Un hombre debía endurecerse, no podía ser un sentimental. (John LeCarré, The looking-glass war)
Érase una noche templada, casi fría,
aunque corría agosto o septiembre,
en aquel pueblo de verano todo agua y verde y menta.
Sonaban las chicharras o los grillos, no lo sé
(uno es carne de asfalto y por ende ignorante).
Habíamos cogido un perrito que iban a matar
(al final fue lo mismo, pero éso es otra historia).
De madrugada cantaban en el patio,
y mi sueño siempre ha sido ligero y desperté.

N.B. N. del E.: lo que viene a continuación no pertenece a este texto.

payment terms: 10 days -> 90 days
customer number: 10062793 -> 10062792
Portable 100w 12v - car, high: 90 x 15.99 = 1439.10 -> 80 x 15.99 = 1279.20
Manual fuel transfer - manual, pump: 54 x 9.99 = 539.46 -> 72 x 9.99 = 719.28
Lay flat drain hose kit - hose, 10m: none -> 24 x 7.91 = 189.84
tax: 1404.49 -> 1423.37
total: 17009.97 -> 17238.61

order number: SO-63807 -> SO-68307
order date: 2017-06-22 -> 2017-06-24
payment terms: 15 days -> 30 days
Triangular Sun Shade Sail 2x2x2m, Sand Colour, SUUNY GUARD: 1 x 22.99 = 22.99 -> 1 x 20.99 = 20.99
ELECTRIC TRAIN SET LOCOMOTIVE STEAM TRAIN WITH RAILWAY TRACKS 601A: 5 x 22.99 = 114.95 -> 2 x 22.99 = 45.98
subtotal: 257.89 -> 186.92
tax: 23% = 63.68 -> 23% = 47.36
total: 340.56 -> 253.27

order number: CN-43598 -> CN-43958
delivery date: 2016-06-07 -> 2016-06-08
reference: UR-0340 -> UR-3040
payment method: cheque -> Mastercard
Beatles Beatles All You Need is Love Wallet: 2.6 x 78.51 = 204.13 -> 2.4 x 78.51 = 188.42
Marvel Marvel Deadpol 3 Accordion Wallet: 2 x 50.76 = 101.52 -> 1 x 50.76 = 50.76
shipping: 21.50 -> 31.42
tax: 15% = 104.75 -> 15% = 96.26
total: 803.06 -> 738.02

Mi madre había oído al perrito-bebé llorar de madrugada,
y en camisón lo mecía en el patio
(eran las cinco, si no recuerdo mal),
mientras cantaba para consolarle.
Yo supongo que me tomé un café
y a media mañana volvería a dormir,
mientras ella seguía con sus tareas.
Ya se sabe, esas cosas que hacen las mujeres
que no trabajan:
la comida, lavar, preocuparse por todos, cuidarse de la compra,
consolar a los hijos...
El perrito-bebé anduvo por allí, y alguien en mitad de la noche
se ocupó de su miedo y de su desamparo
y le hizo de madre y fue la madre.
(Al final fue lo mismo, pero estaba cantado
y es otra historia y demasiado triste incluso para mí).